[Opening THE DATA section]

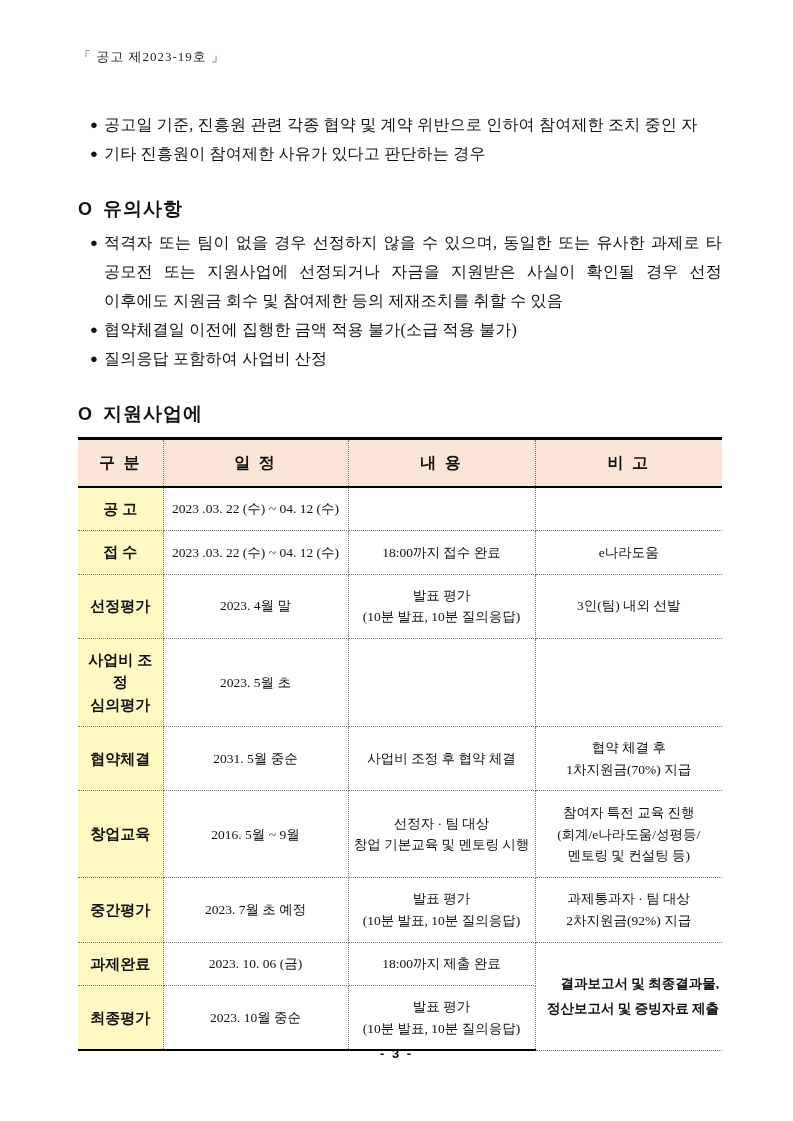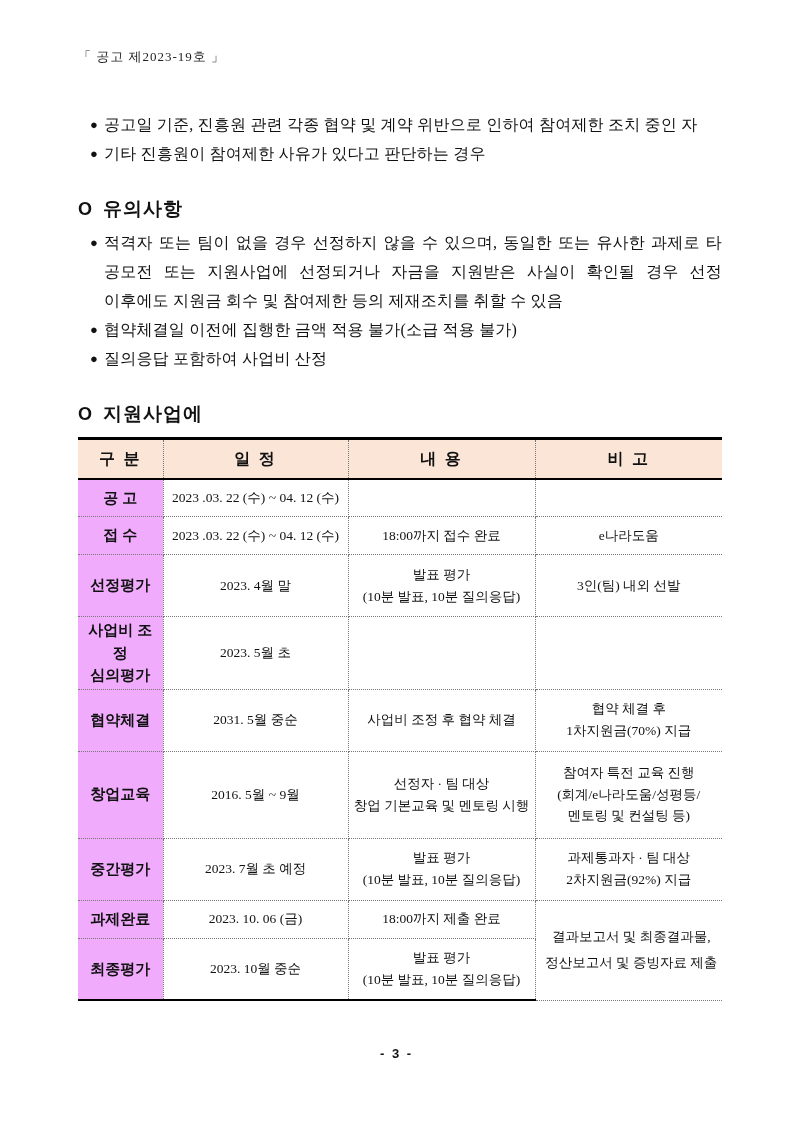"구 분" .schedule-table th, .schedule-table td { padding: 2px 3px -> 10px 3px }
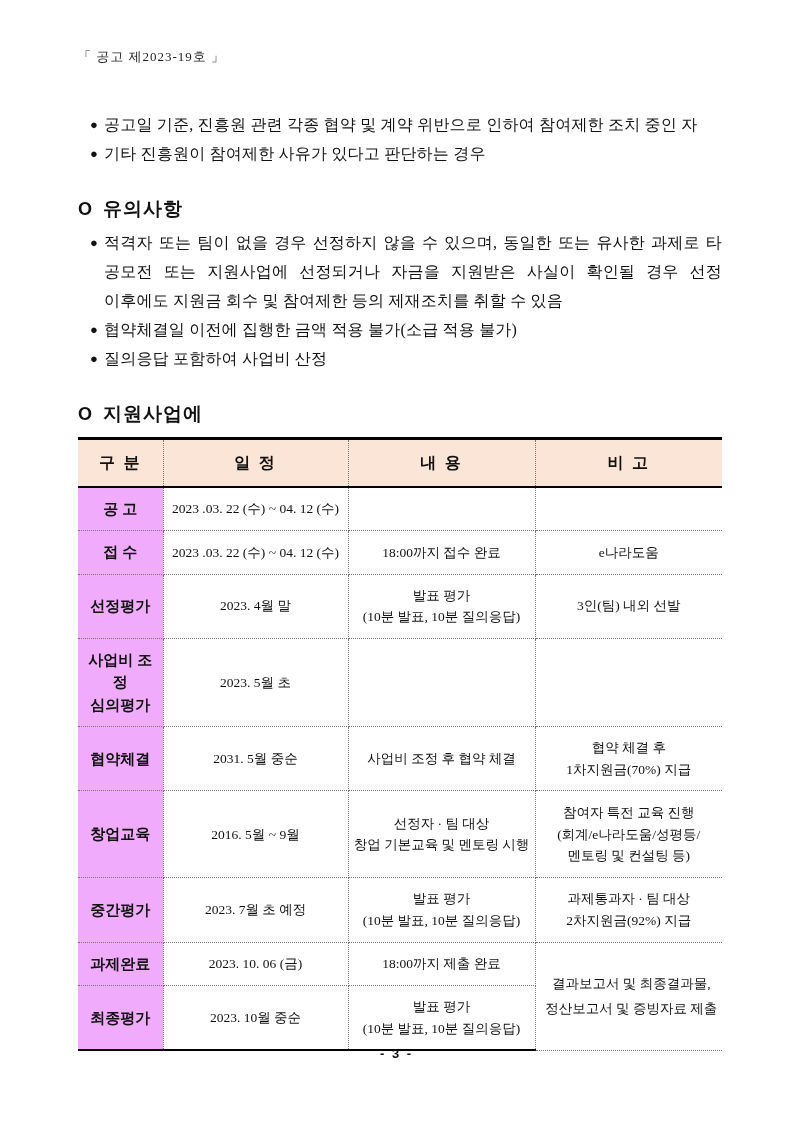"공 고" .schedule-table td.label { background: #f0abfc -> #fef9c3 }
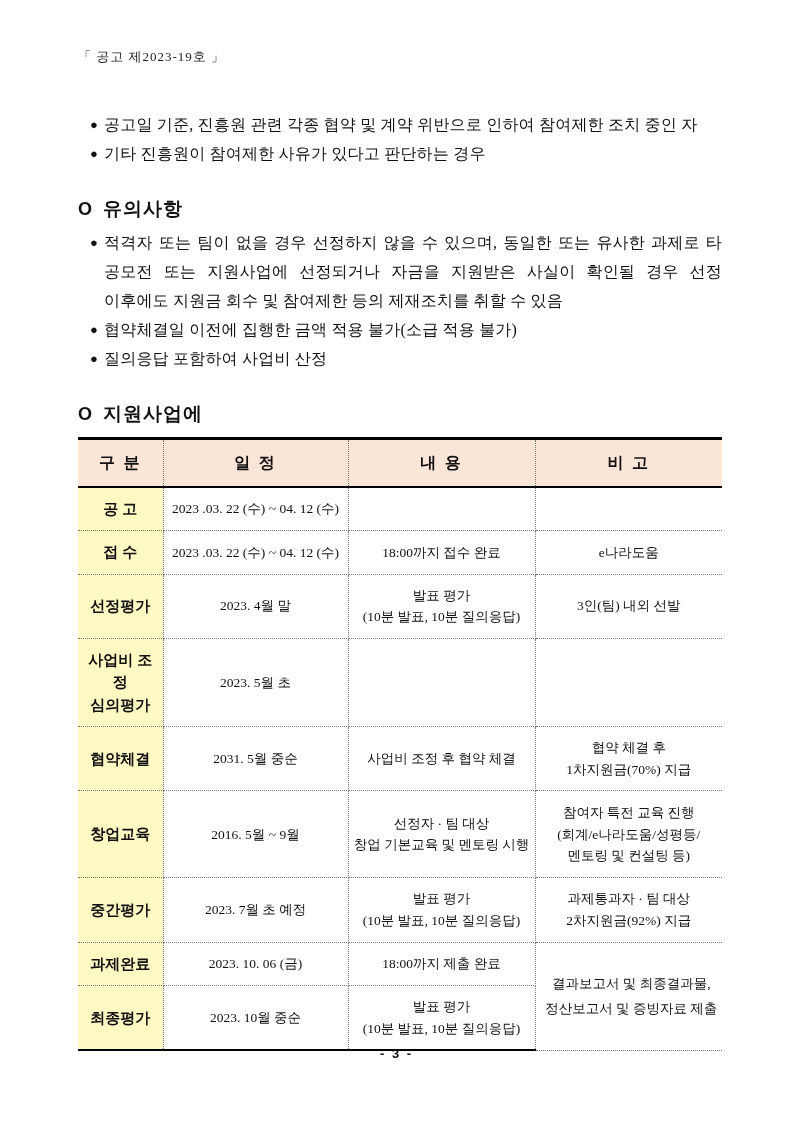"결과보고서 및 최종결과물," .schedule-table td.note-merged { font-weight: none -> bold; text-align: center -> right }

[Closing THE DATA section]
[Opening THE DATA section]

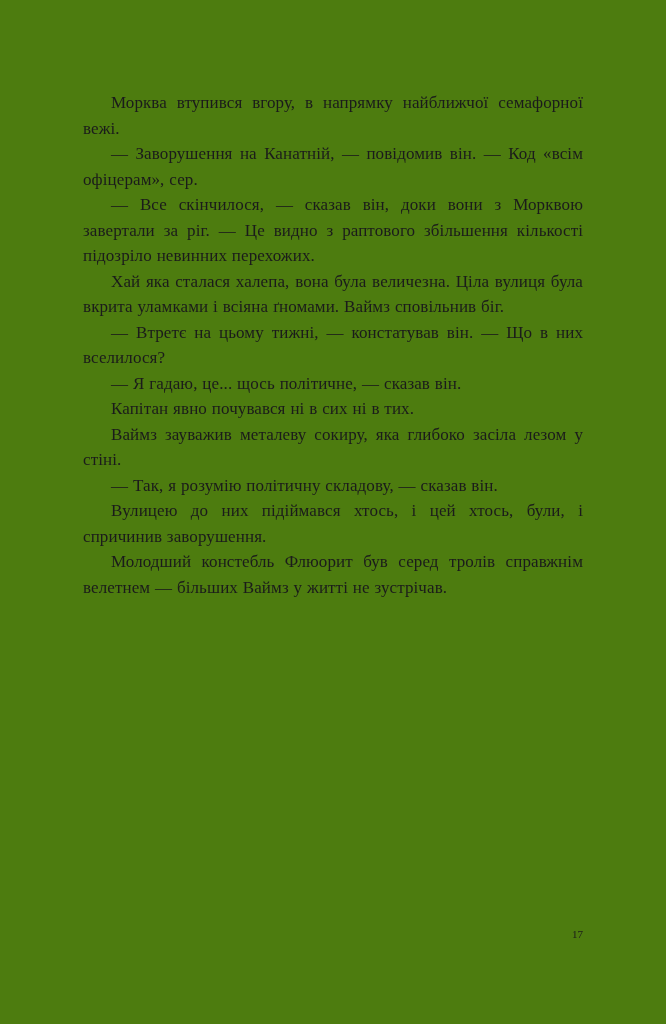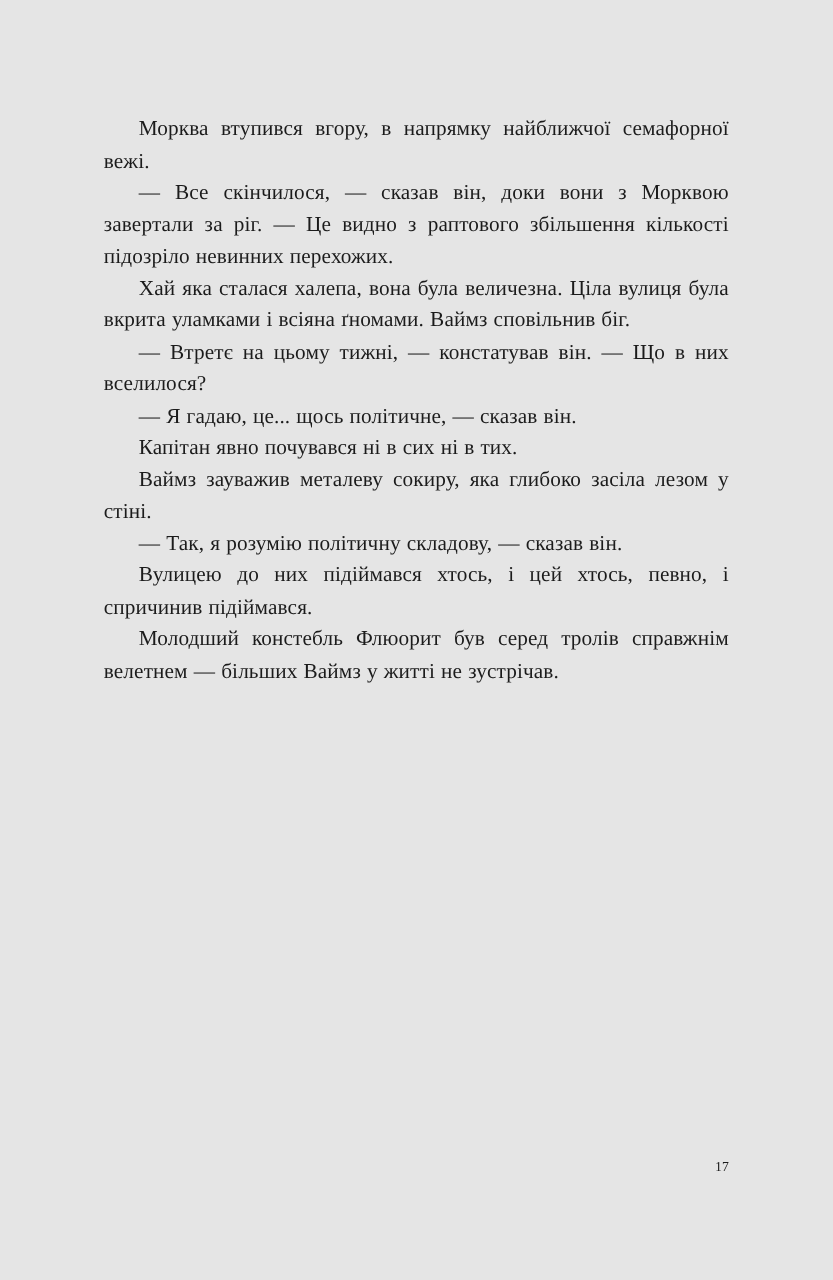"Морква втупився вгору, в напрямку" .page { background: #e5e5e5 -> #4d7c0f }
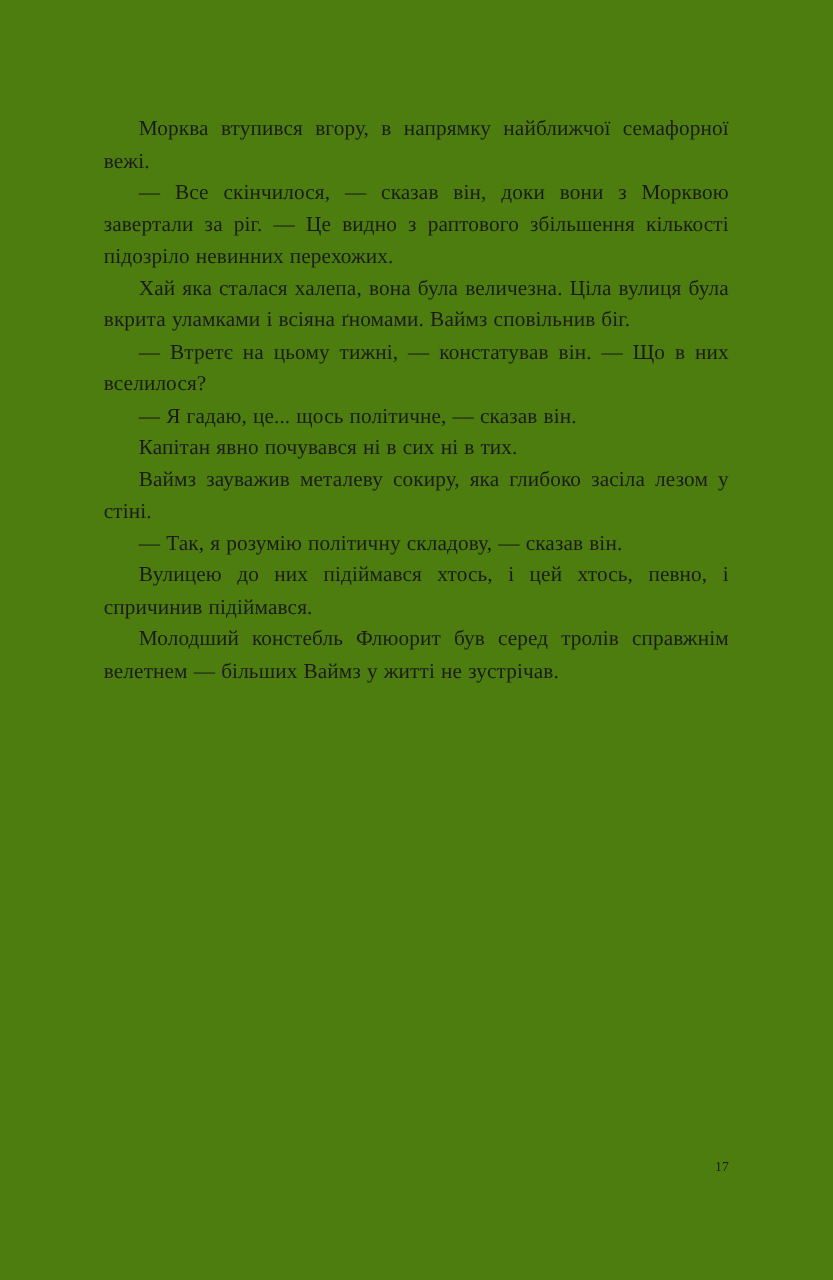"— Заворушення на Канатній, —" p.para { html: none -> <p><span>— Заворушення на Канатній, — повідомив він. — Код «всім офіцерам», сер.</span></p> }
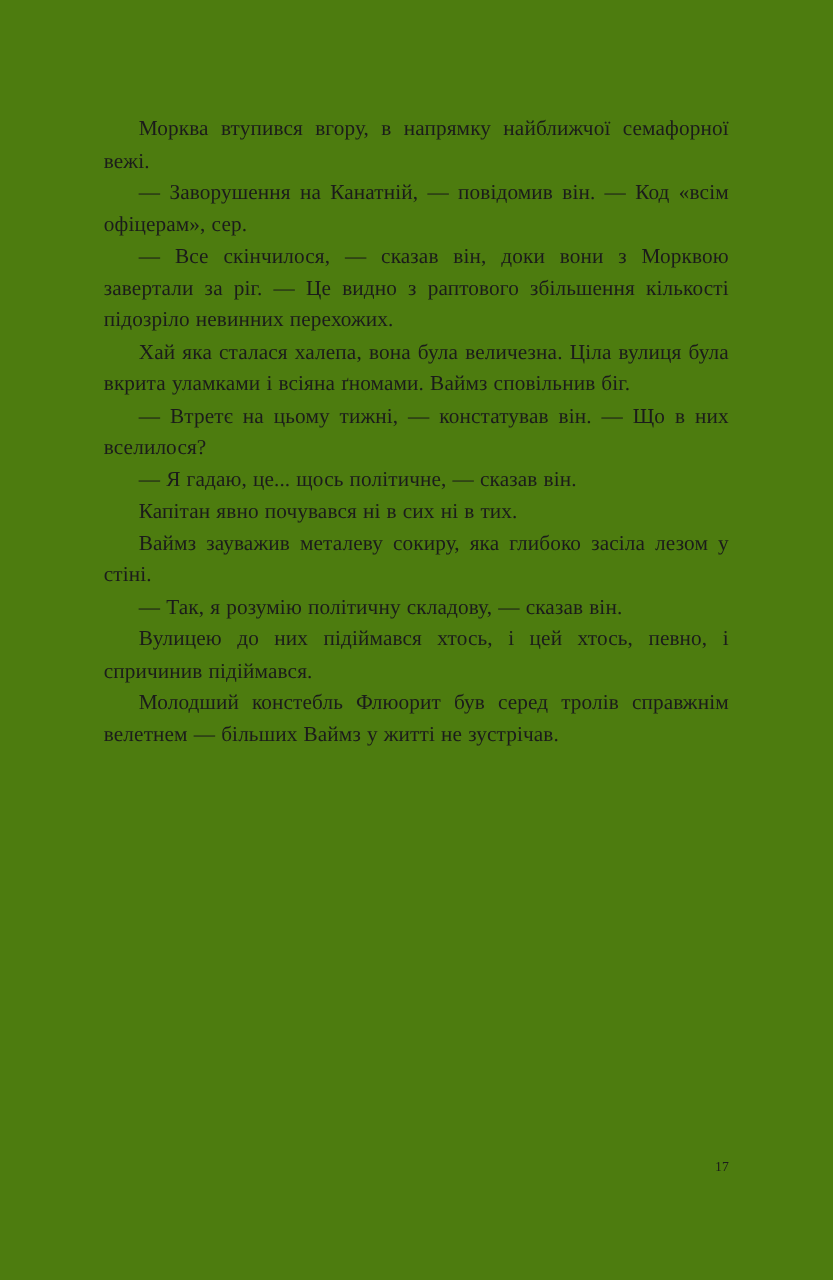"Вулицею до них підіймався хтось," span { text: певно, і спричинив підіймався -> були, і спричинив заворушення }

[Closing THE DATA section]

> **EXERCISE PROMPT**: Of the lines above, copy only those from the one holding "th, .schedule-table td" to the one holding "font-weight: none ->", both included, and exclude every image.

> **ANSWER TO THE PROBLEM**:
"구 분" .schedule-table th, .schedule-table td { padding: 2px 3px -> 10px 3px }
"공 고" .schedule-table td.label { background: #f0abfc -> #fef9c3 }
"결과보고서 및 최종결과물," .schedule-table td.note-merged { font-weight: none -> bold; text-align: center -> right }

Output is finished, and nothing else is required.